20-year dingo myth busted by new research
New DNA analysis has found animals labelled wild dogs were actually dingoes.
Stories of wild dogs roaming Australia have been proven to be largely untrue, thanks to six years of DNA research.
What Dr Kylie Cairns and her team have discovered is that most of these animals are actually pure dingo, and only a small per cent had interbred with domestic dogs.
“Most of the animals being killed as wild dogs are pure dingo or more than 93 per cent pure,” she told Yahoo.
For the past 20 years, scientists had used 23 points on a dingoes genome to determine its purity, but the University of NSW-led team upped the standard, looking at 195,000. This new standard resulted in findings that the animals were incorrectly identified as cross-breeds.
How governments purpose the term 'wild dog' for killing
Thousands of dingoes are killed by government trapping, shooting and poisoning programs across Australia.
Governments use the term “wild dog” when they are killing them to protect sheep, and the word dingo when they’re conserving them in national parks.
You can read more about how states manage "wild dogs" here:
South Australia's 'deadly' fence dividing opinion on 'wild dogs'
'$20 per scalp': Dingo bounty flyer sparks concern over animal's future
Why the words ‘wild dog’ matter
Dr Cairns believes incorrect language has helped create an urban myth that there are plagues of wild dogs roaming the countryside.
“This leads to confusion with the general public not understanding the animals that are being killed are dingoes.
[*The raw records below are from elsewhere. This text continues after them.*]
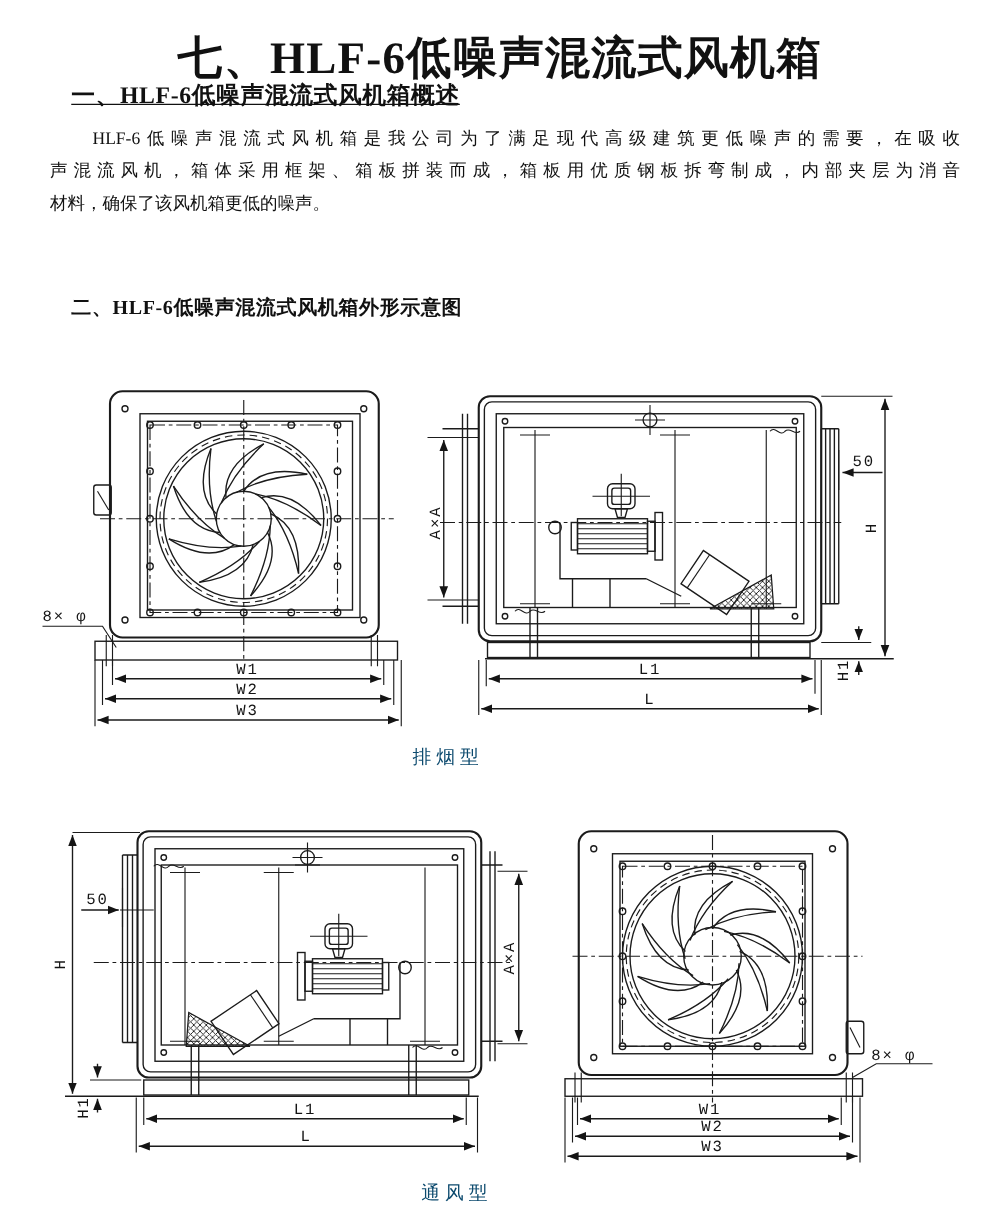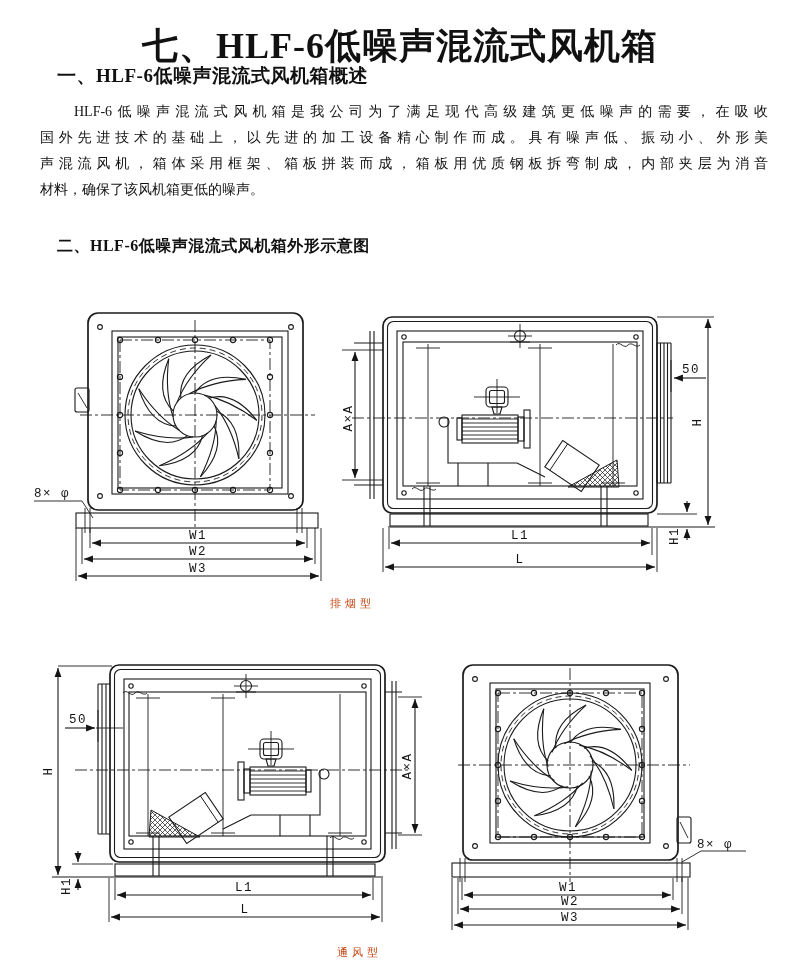"一、HLF-6低噪声混流式风机箱概述" .h2 { text-decoration: none -> underline }
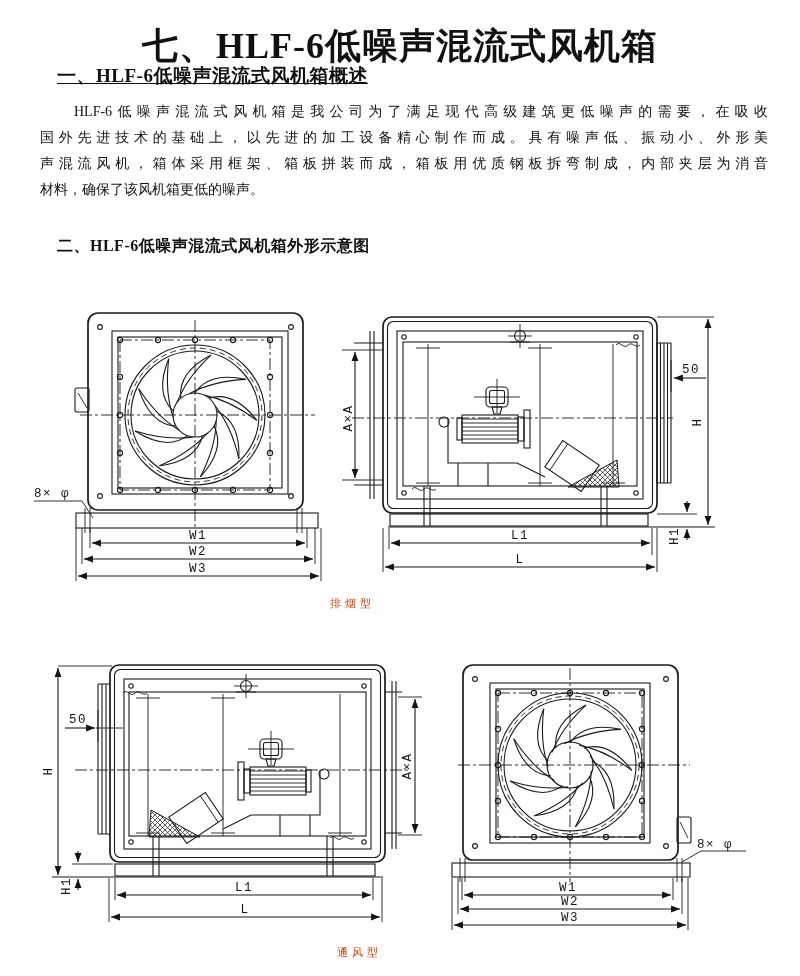"国外先进技术的基础上，以先进的加工设备精心制作而成。具有噪声低、振动小、外形美" div.pline { html: <div>国外先进技术的基础上，以先进的加工设备精心制作而成。具有噪声低、振动小、外形美</div> -> none }
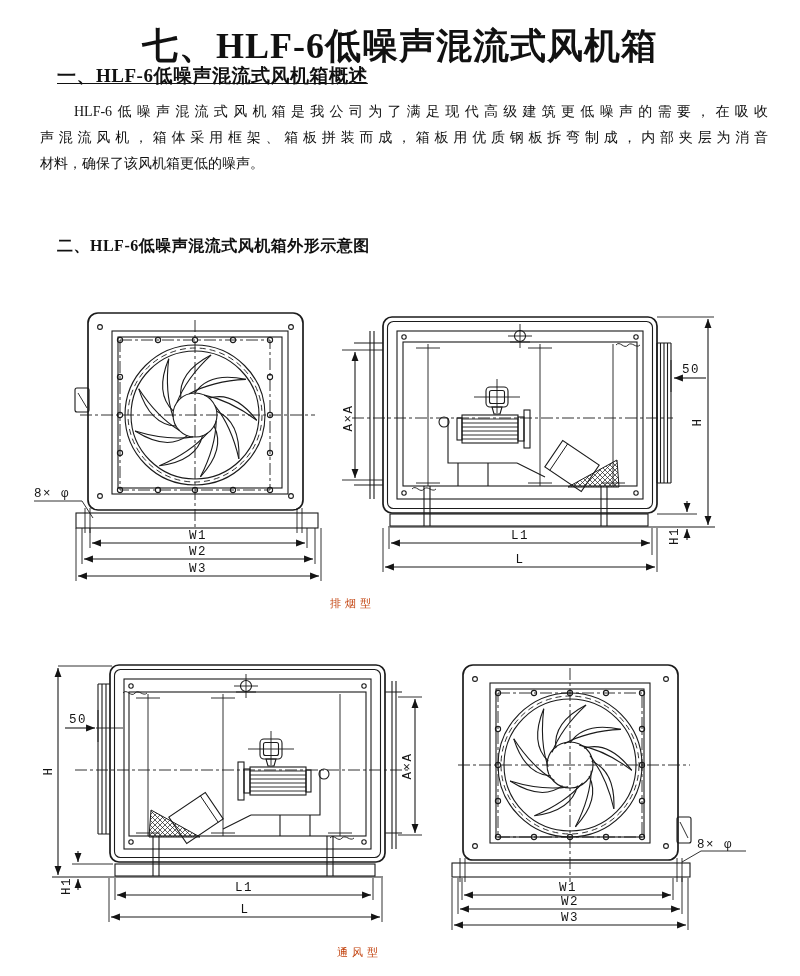"排烟型" .cap { color: #c2410c -> #0c4a6e; font-size: 11px -> 15px }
Quite often people will say dingoes and wild dogs… when they’re not two separate things,” she said.
“So making sure that our language is clear, means that people understand what management actions are being taken.”
How wrong did our researchers have it?
It was previously believed that only four per cent of dingoes in Victoria were pure, but the research – published in Molecular Ecology – found the figure is actually 87.1 per cent, and a further 6.5 per cent were 93 per cent pure.
Testing across NSW and Queensland only found two animals that were less than 70 per cent pure, with scant evidence of crossbreeding in Western Australia, Northern Territory or South Australia.
“Even in the parts of Australia where dingo-dog hybridisation is higher, it is not the pervasive threat we’ve been led to believe,” Dr Cairns said in a statement.